Scan the data beneath this task and copy each line that includes "Boot".
== == ==
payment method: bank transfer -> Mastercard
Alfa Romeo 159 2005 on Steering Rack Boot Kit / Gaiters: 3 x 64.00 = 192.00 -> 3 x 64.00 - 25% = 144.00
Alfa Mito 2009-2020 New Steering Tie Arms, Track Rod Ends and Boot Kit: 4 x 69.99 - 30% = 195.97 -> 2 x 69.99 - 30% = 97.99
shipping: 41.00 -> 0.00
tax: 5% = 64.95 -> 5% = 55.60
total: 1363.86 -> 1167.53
== == ==
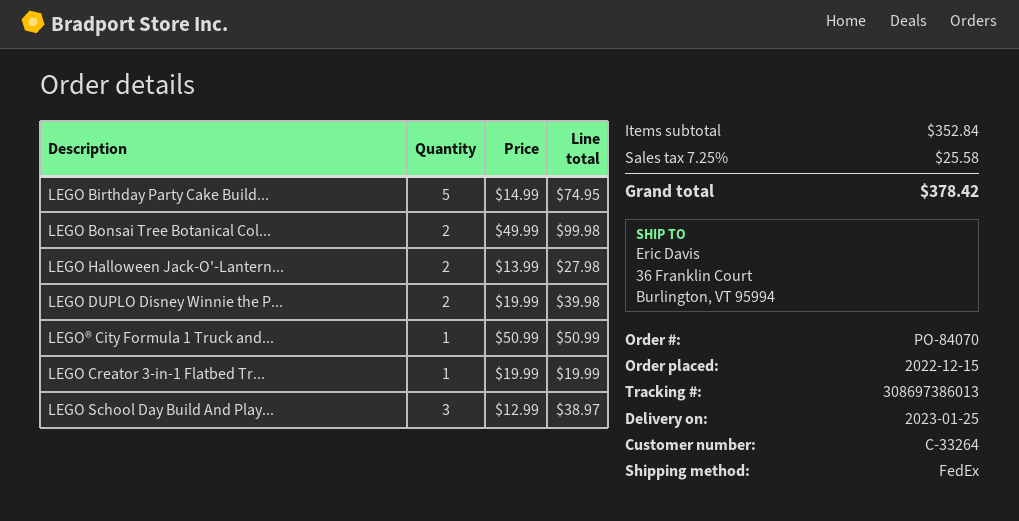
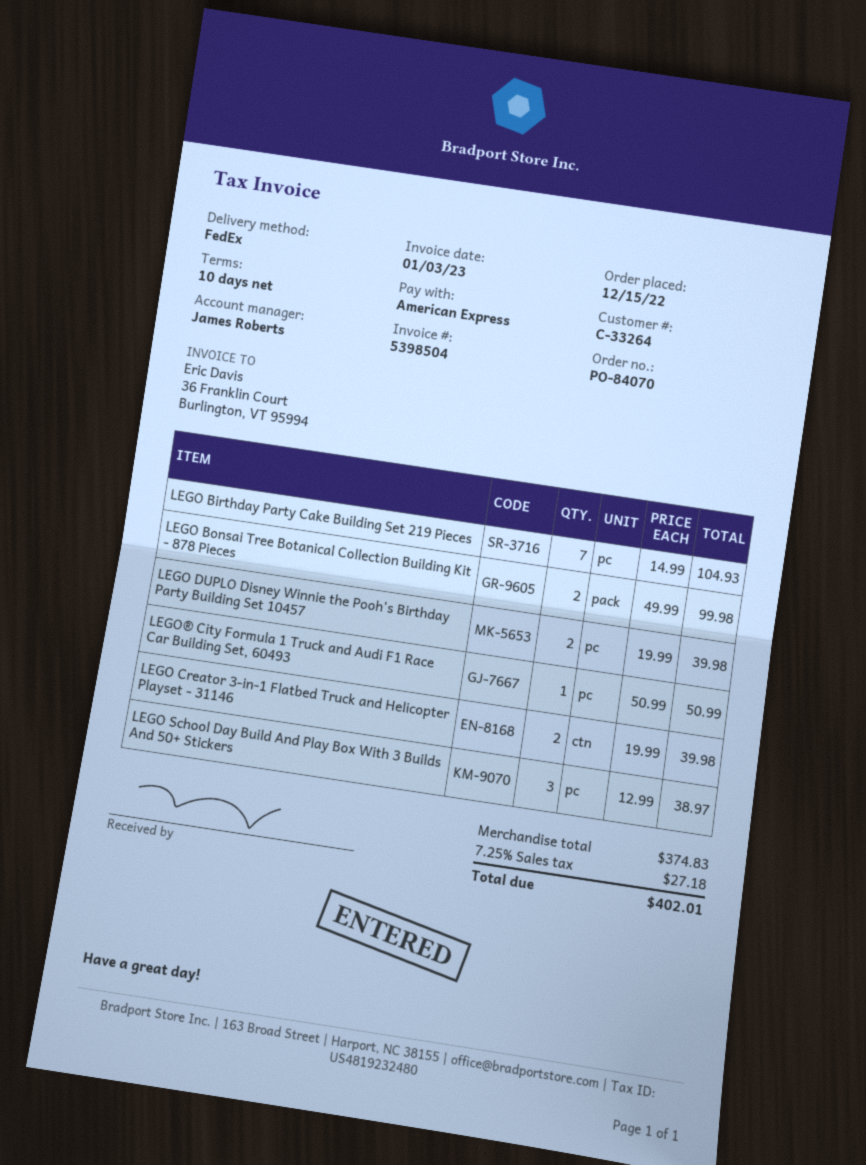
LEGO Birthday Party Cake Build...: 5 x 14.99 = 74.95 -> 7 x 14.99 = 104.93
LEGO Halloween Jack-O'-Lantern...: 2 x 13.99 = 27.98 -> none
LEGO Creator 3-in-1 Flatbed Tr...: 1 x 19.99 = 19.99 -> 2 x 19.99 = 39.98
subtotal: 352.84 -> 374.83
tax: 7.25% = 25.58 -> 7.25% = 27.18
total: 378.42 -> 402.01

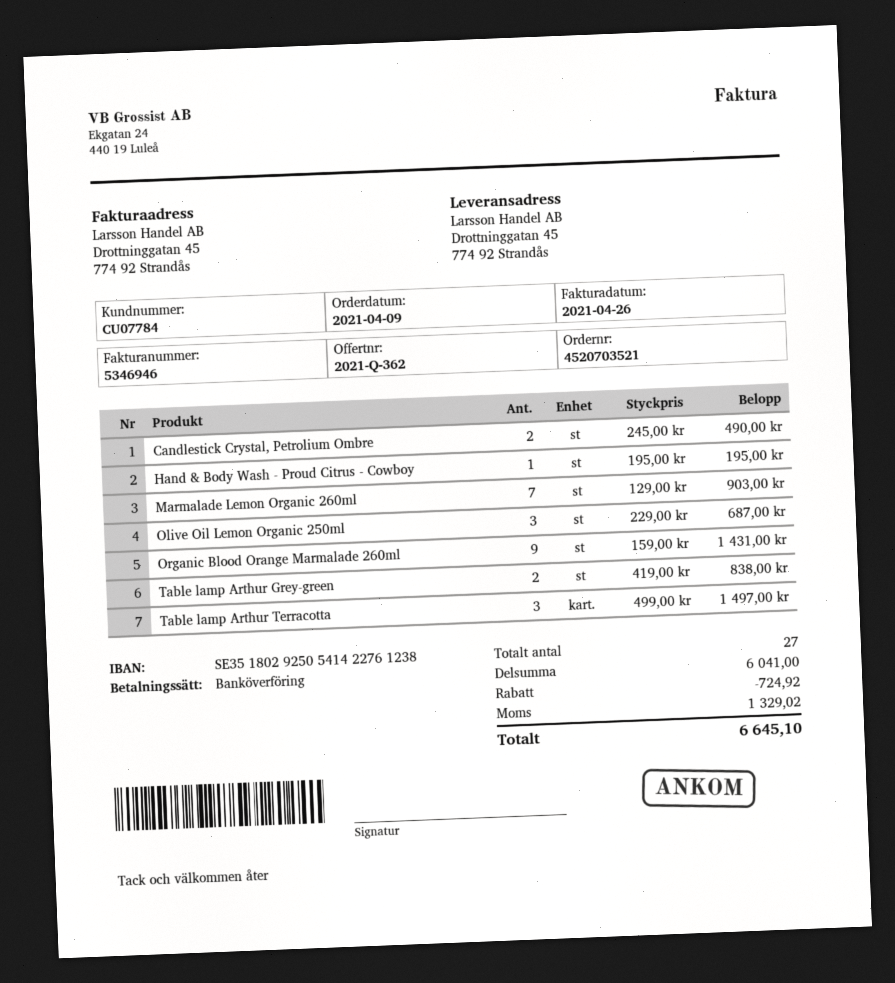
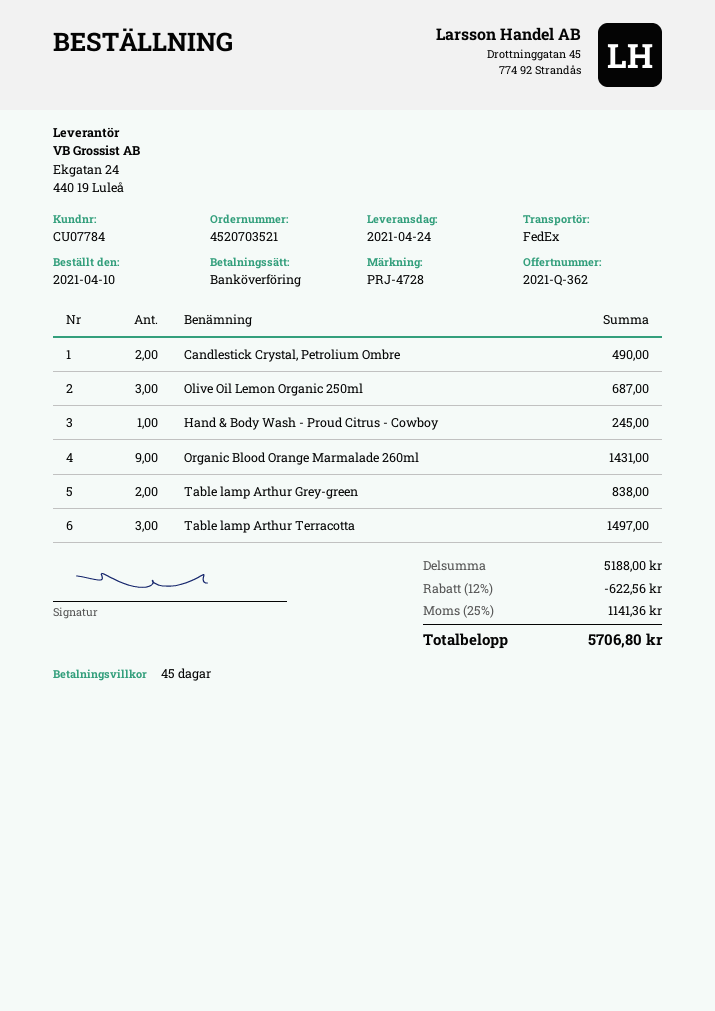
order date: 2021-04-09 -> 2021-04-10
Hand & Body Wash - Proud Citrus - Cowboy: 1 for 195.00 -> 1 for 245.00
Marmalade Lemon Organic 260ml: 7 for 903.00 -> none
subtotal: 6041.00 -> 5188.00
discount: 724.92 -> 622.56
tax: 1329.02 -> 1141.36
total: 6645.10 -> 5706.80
== == ==
* _Completed task_:
Alfa Romeo 159 2005 on Steering Rack Boot Kit / Gaiters: 3 x 64.00 = 192.00 -> 3 x 64.00 - 25% = 144.00
Alfa Mito 2009-2020 New Steering Tie Arms, Track Rod Ends and Boot Kit: 4 x 69.99 - 30% = 195.97 -> 2 x 69.99 - 30% = 97.99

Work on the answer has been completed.